**What you should do**
Say only how many lines in the entries below contain the word "left".

**Records for the task**
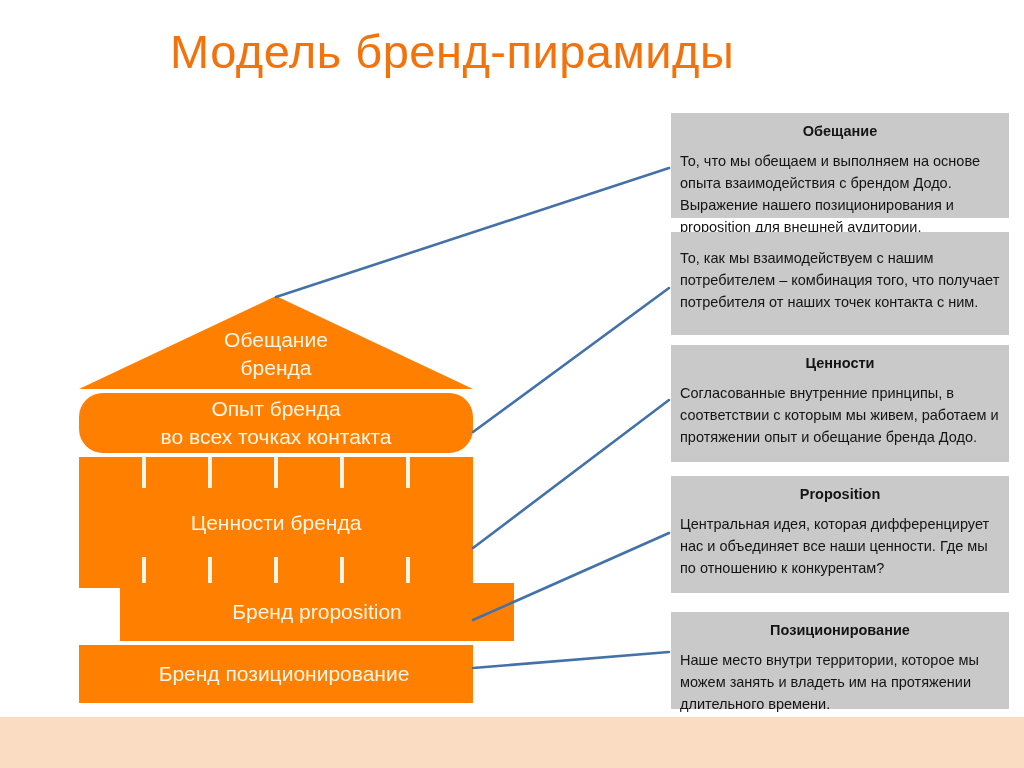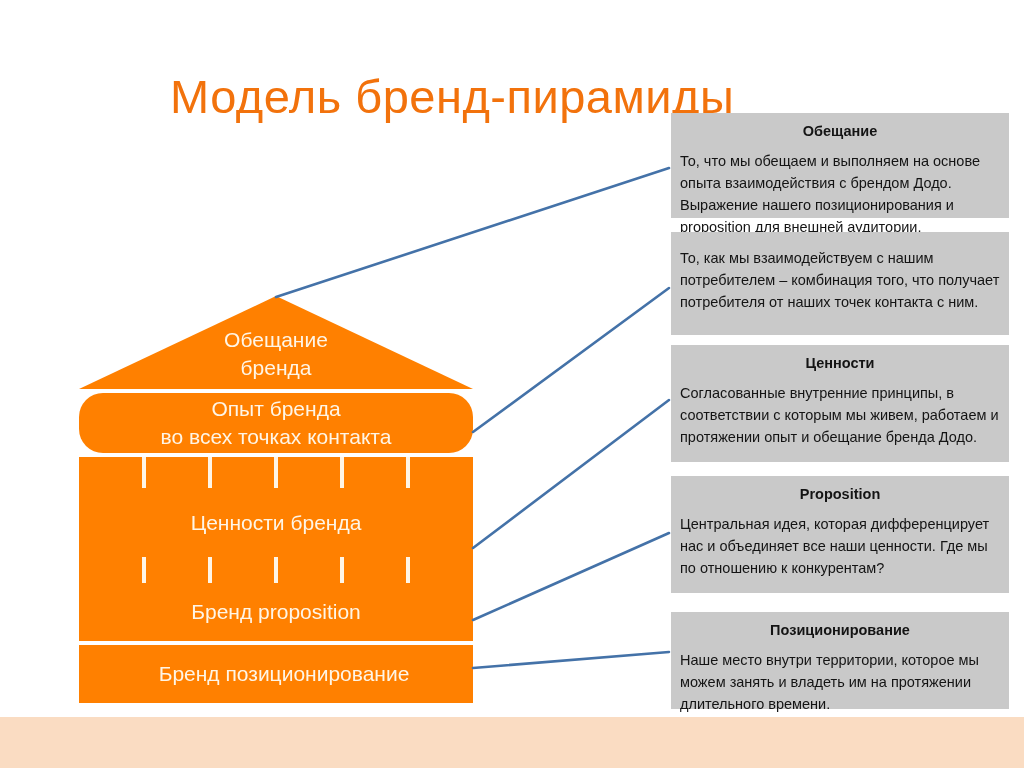--- a/index.html
+++ b/index.html
@@ -25,7 +25,6 @@
     color: #F2720C;
     letter-spacing: 0.5px;
     white-space: nowrap;
-    margin-top: 45px;
   }
 
   

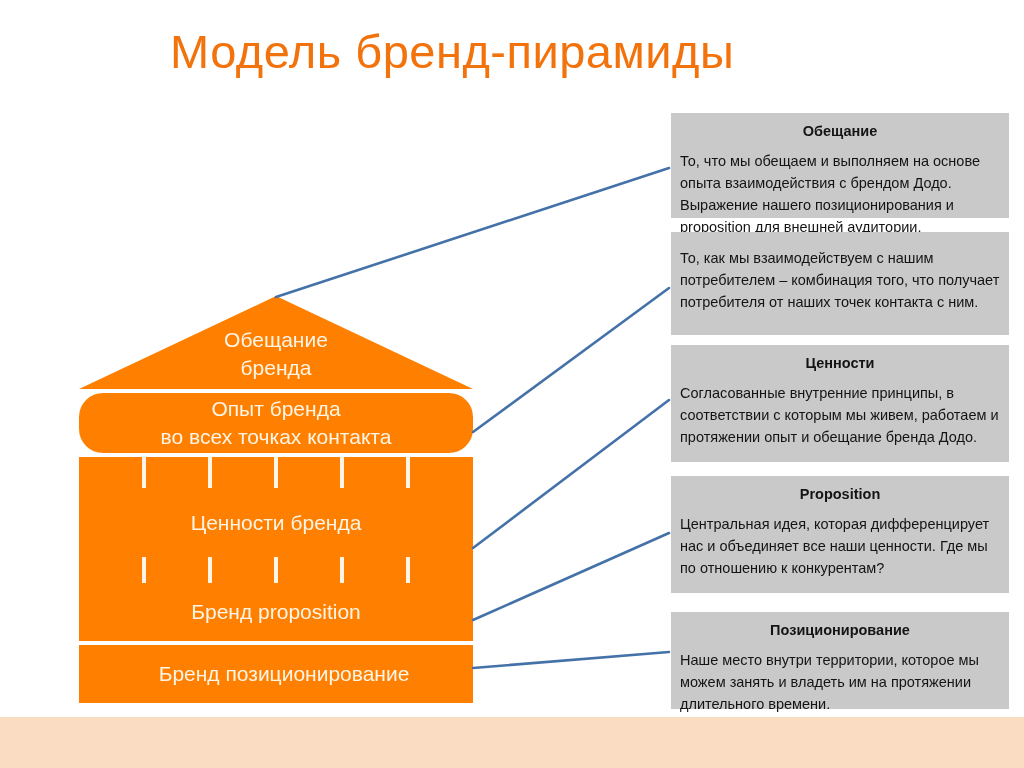--- a/index.html
+++ b/index.html
@@ -75,7 +75,7 @@
 
   #band-experience { top: 97px;  height: 60px; border-radius: 24px; }
   #band-values     { top: 161px; height: 131px; }
-  #band-prop       { top: 287px; height: 58px; }
+  #band-prop       { top: 287px; height: 58px; margin-left: 41px; }
   #band-position   { top: 349px; height: 58px; padding-left: 16px; }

**Exercise response**
2